On ne peut pas s’inquiéter à la fois de l’inflation et du ralentissement. C’est vrai qu’il y a des liquidités massives qui ont été injectées dans l’économie, mais elles ne sont pas pour l’heure de nature inflationniste.

– Que peuvent encore faire les banques centrales face au risque de récession?

– La plupart des banques centrales ont mis leur taux d’intérêt au minimum. Elles n’ont désormais pas beaucoup de munitions. Des assouplissements monétaires, comme on a vu aux Etats-Unis? Cela prend du temps et on les fait parce qu’il n’y a pas d’autres alternatives. En réalité, on ne peut pas arrêter une récession lorsqu’elle est déjà en route.

La semaine dernière, le prési dent de la Commission européenne, José Manuel Barroso, a annoncé un grand plan d’investissement dans les infrastructures publiques. Peut-il servir à relancer l’économie européenne?

– S’il est rapidement mis en place, oui. Ce serait une relance budgétaire. Mais qui va le payer? Monsieur Barroso peut proposer ce qu’il veut, mais il n’a pas d’argent. Mais l’idée est bonne. Au lieu de faire des restrictions budgétaires avec les conséquences qu’on connaît, vaut mieux utiliser cet outil économique pour relancer l’emploi.

Que peuvent faire les pays émergents par rapport à la crise de croissance et d’endettement en Europe et aux Etats-Unis?

– Ils sont angoissés parce que, en cas de récession dans les pays industrialisés qui constituent leurs marchés, ils en souffriront, sans pouvoir faire quoi que ce soit. Ils ne peuvent qu’encourager les Européens et les Américains à prendre des décisions plus courageuses. Mais c’est aussi l’autre aspect de l’interdépendance.

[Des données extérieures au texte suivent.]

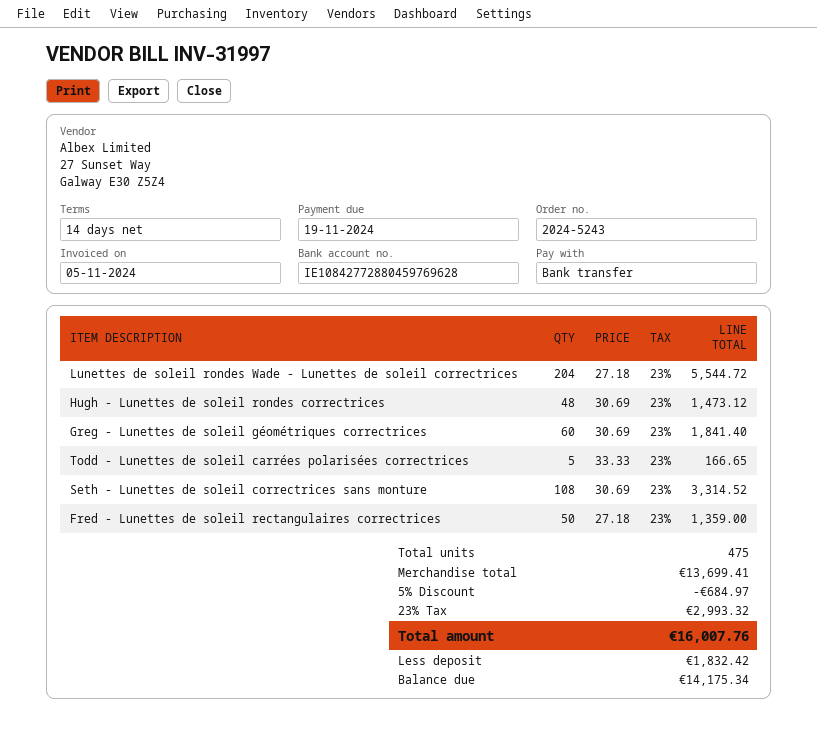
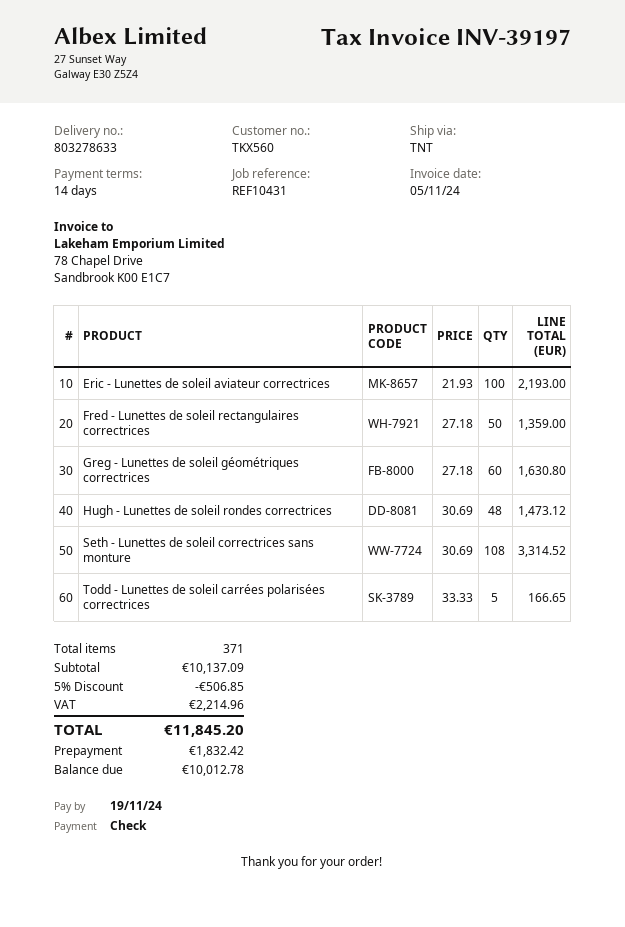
invoice number: INV-31997 -> INV-39197
payment method: bank transfer -> cheque
Lunettes de soleil rondes Wade - Lunettes de soleil correctrices: 204 x 27.18 = 5544.72 -> none
Greg - Lunettes de soleil géométriques correctrices: 60 x 30.69 = 1841.40 -> 60 x 27.18 = 1630.80
Eric - Lunettes de soleil aviateur correctrices: none -> 100 x 21.93 = 2193.00
total quantity: 475 -> 371
subtotal: 13699.41 -> 10137.09
discount: 5% = 684.97 -> 5% = 506.85
tax: 2993.32 -> 2214.96
total: 16007.76 -> 11845.20
balance: 14175.34 -> 10012.78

C’est-à-dire lorsque tout va bien, tout le monde en profite et, quand ça va mal, tout le monde en souffre.

N’y a-t-il pas une responsabilité de la part de grands pays comme la Chine d’aider les pays en difficulté, ne serait-ce que pour sauvegarder leurs propres intérêts?

La Chine est certes un grand pays, mais son PIB est le même que celui de l’Allemagne, soit un quart du PIB de la zone euro. Donc, économiquement et financièrement, l’économie chinoise est petite. Enfin, les Chinois ne sont pas une société de bienfaisance. Ils seraient fous de faire des pertes dans la zone euro.

Finalement, vous êtes très négatif sur tous les tableaux…

Oui, je suis négatif parce que cette crise est devenue grave du fait qu’elle a été mal gérée. C’est très frustrant de voir les politiques incapables de prendre des décisions et de constater que les coûts économiques et sociaux doivent être supportés par des millions des gens.

La semaine prochaine, le G20 se réunit à Cannes. Que peut-on attendre de ce sommet?

– Il y a de nombreux sujets qui ont été préparés durant toute l’année. Le président Sarkozy a notamment proposé de réformer le système monétaire international. Mais on en est loin. Les Européens vont arriver à Cannes dans une situation difficile. Les grandes idées avancées au départ se sont effondrées. Il va y avoir une forte pression sur les Européens pour qu’ils fassent ce qu’ils devraient faire. Il y aura sans doute aussi des discussions techniques, par exemple sur le contrôle des mouvements de capitaux ou la gouvernance internationale. A mon avis, il n’en sortira rien de très important.

Le président Sarkozy paraît bien décidé à faire accepter le principe de la taxe Tobin sur les transactions financières. Est-il réaliste?

– Il va essayer, mais je ne pense pas qu’il arrivera à convaincre.

Le mot de la fin?

Beaucoup d’angoisse et peu d’espoir.